[Your assignment] Starting with the line that contains "las víctimas, por", copy each line exactly through the end of the listing, and omit all pictures.

##############################

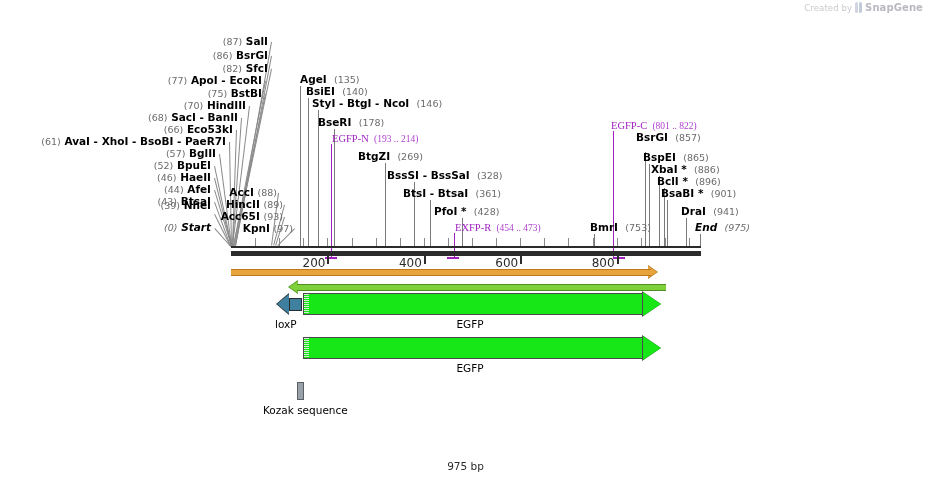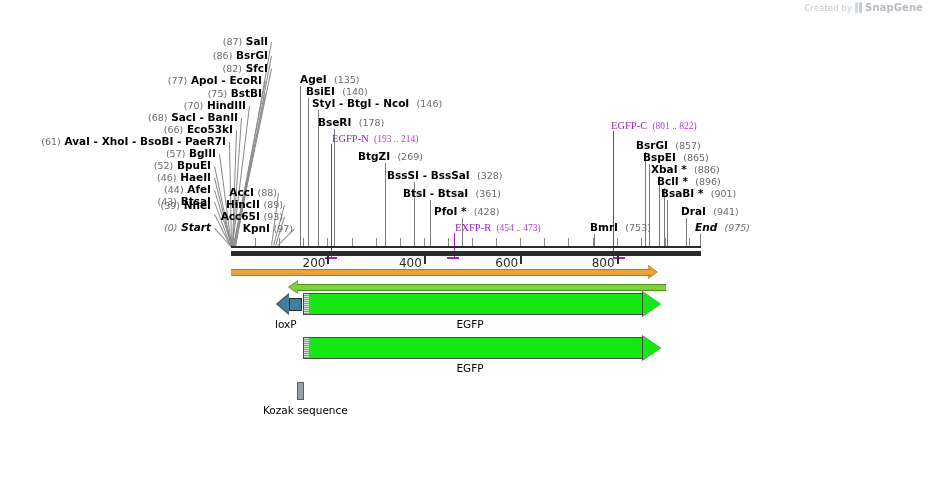"BsrGI (857)" div.lbl { top: 140px -> 132px }
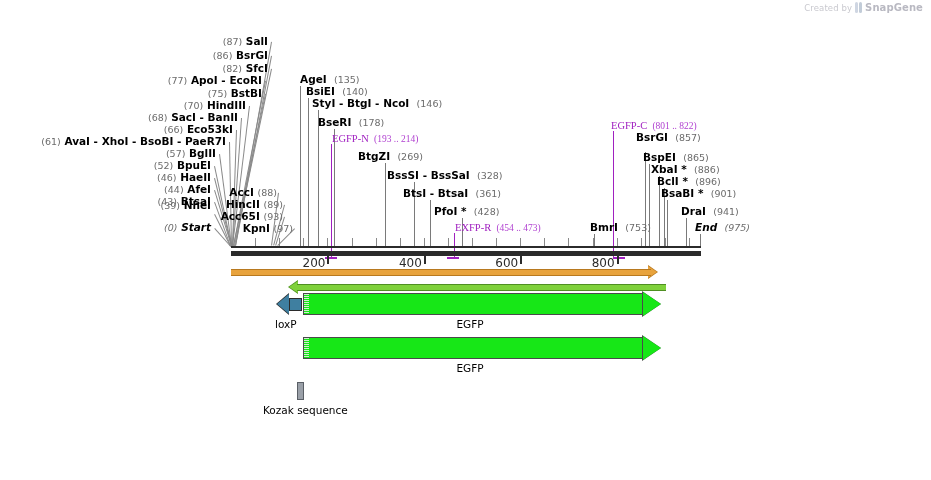"975 bp" div.subtitle { html: none -> <div>975 bp</div> }
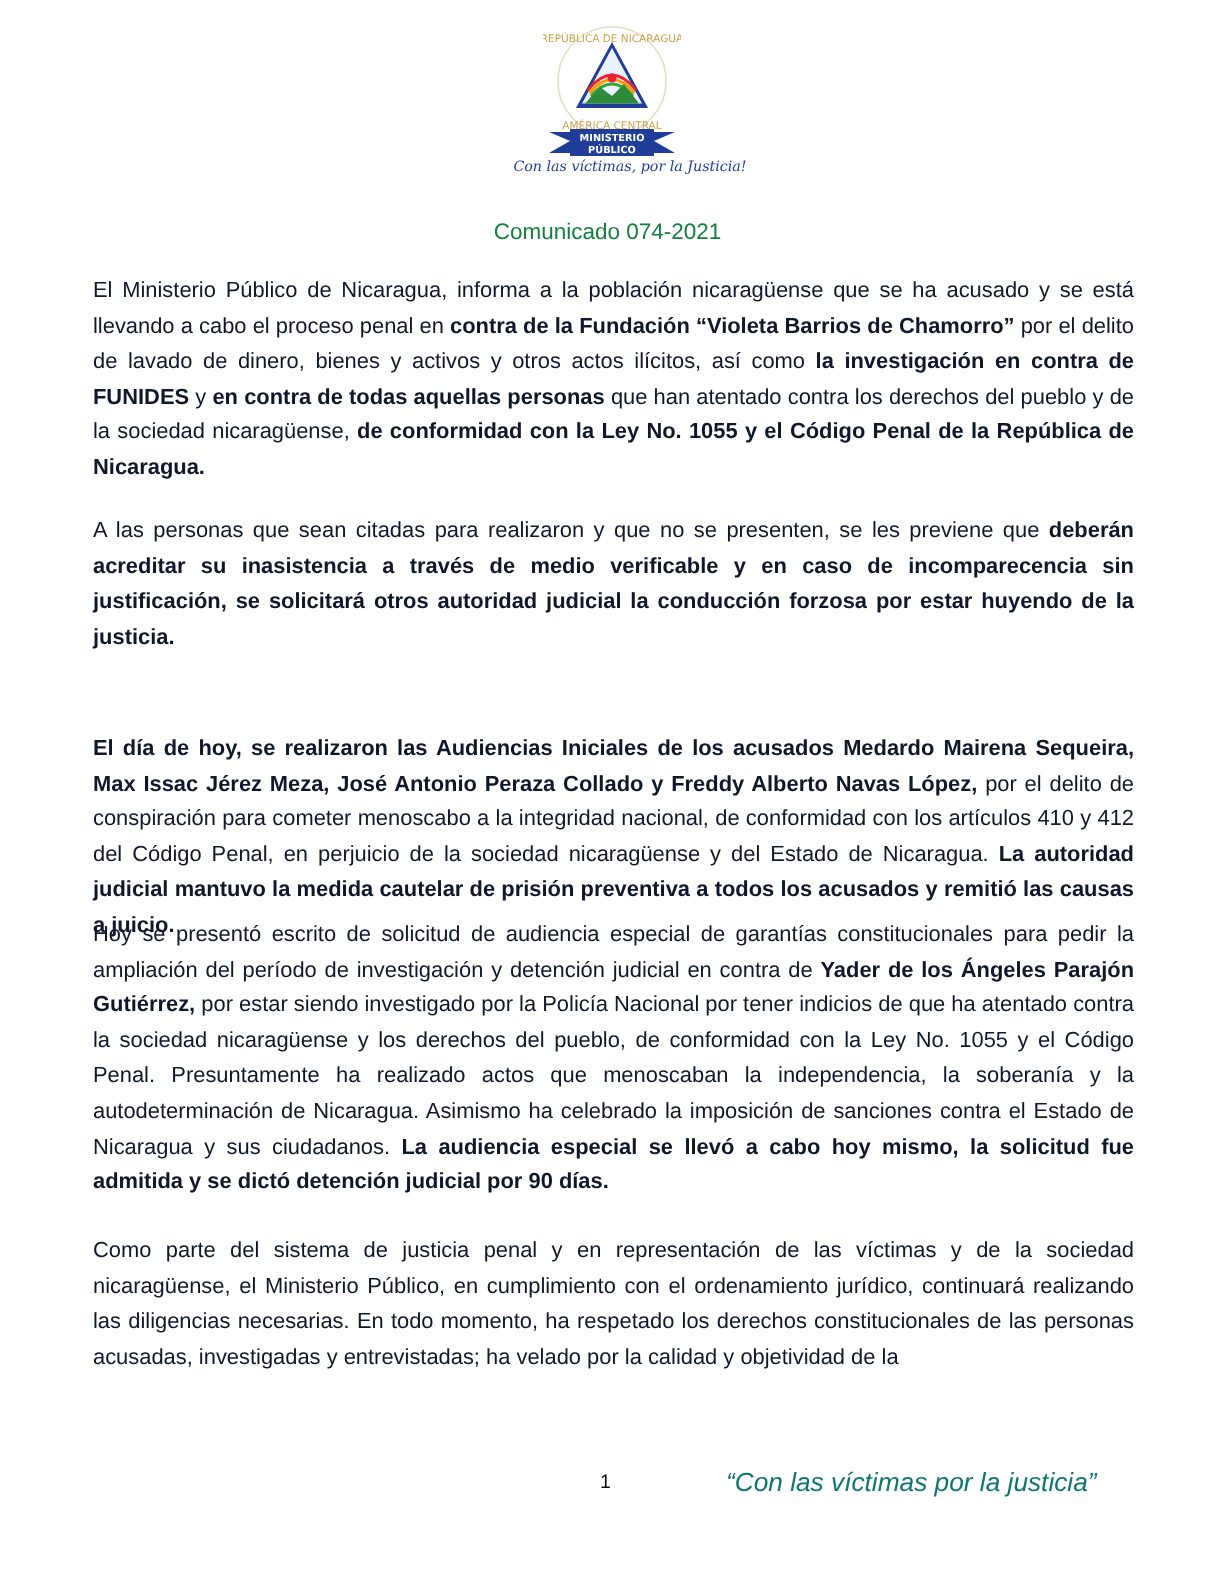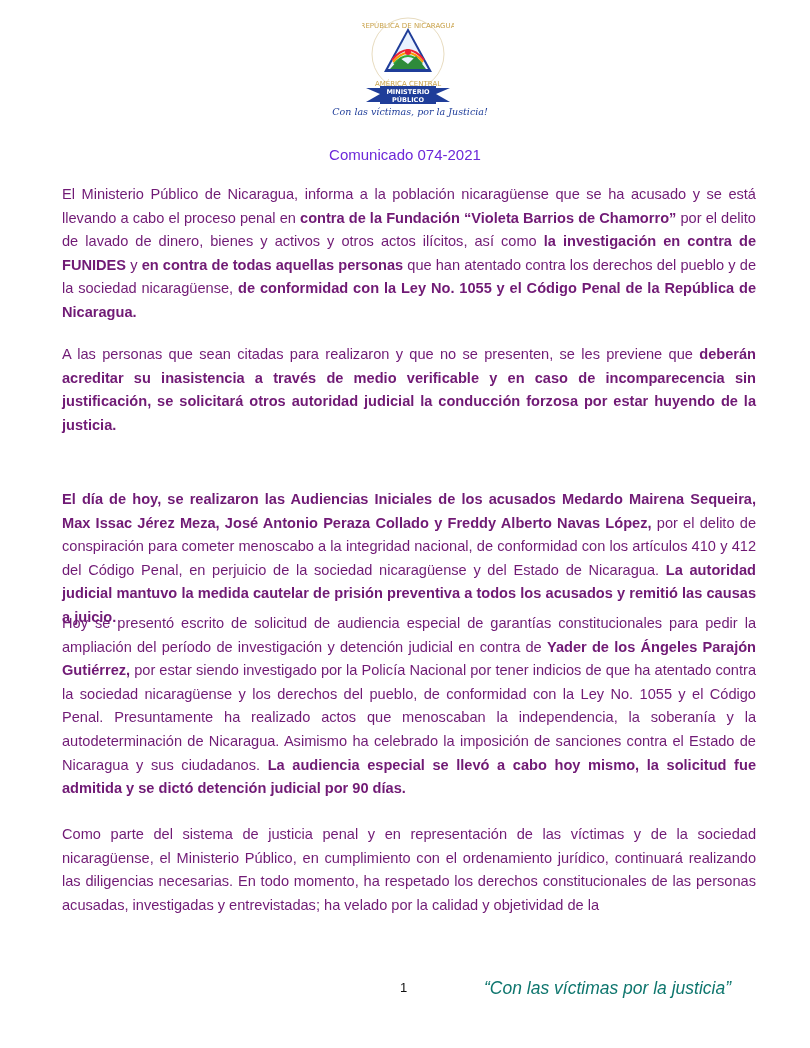"Con las víctimas, por la" .tagline-logo { left: 0 -> 10px }
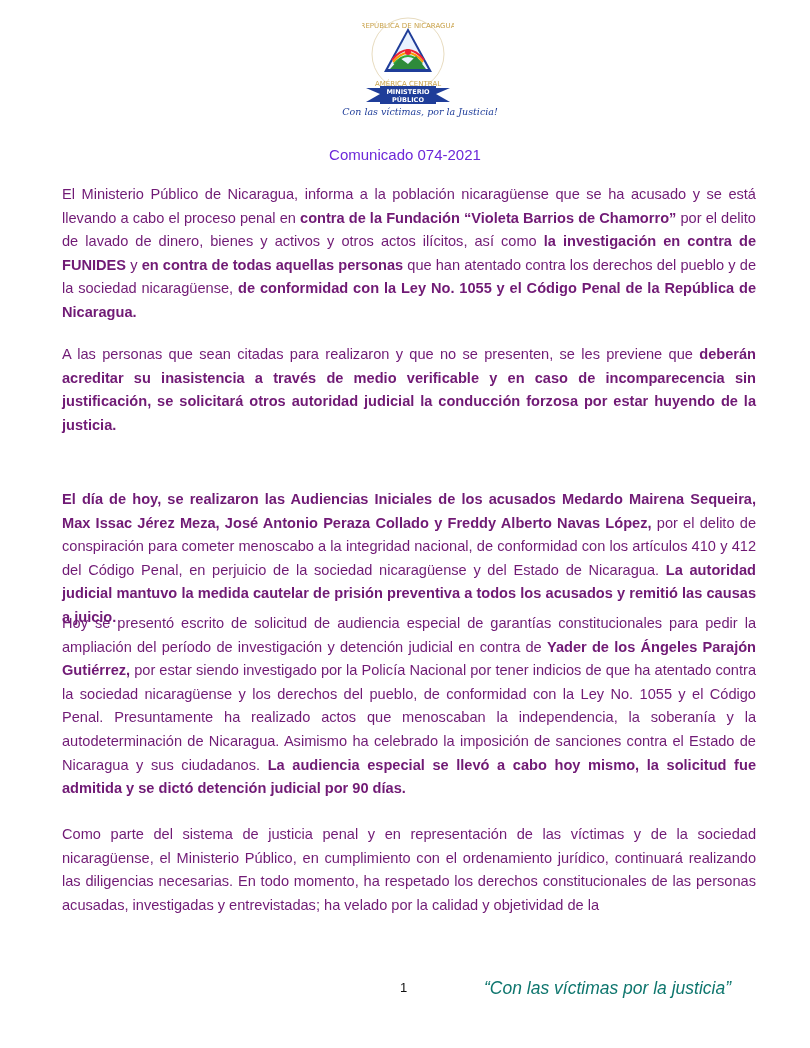"Comunicado 074-2021" .title { color: #6d28d9 -> #15803d }
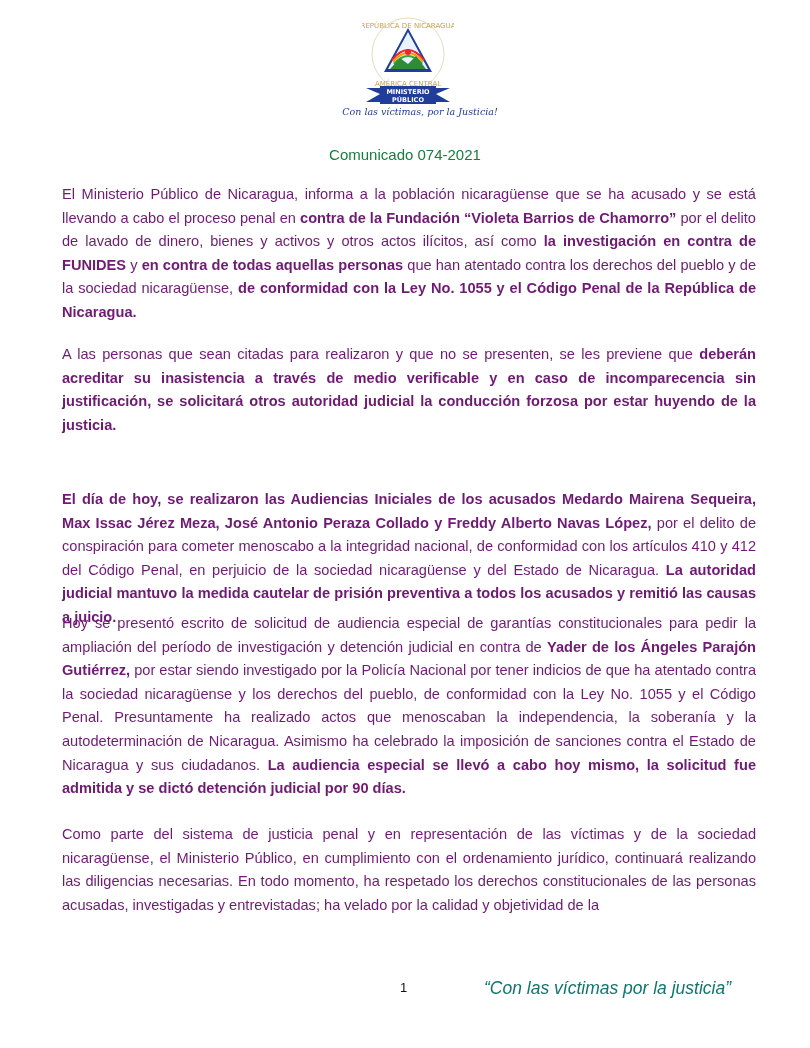"El Ministerio Público de Nicaragua," .para { color: #701a75 -> #0f172a }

##############################

[Response to the exercise]
"Con las víctimas, por la" .tagline-logo { left: 0 -> 10px }
"Comunicado 074-2021" .title { color: #6d28d9 -> #15803d }
"El Ministerio Público de Nicaragua," .para { color: #701a75 -> #0f172a }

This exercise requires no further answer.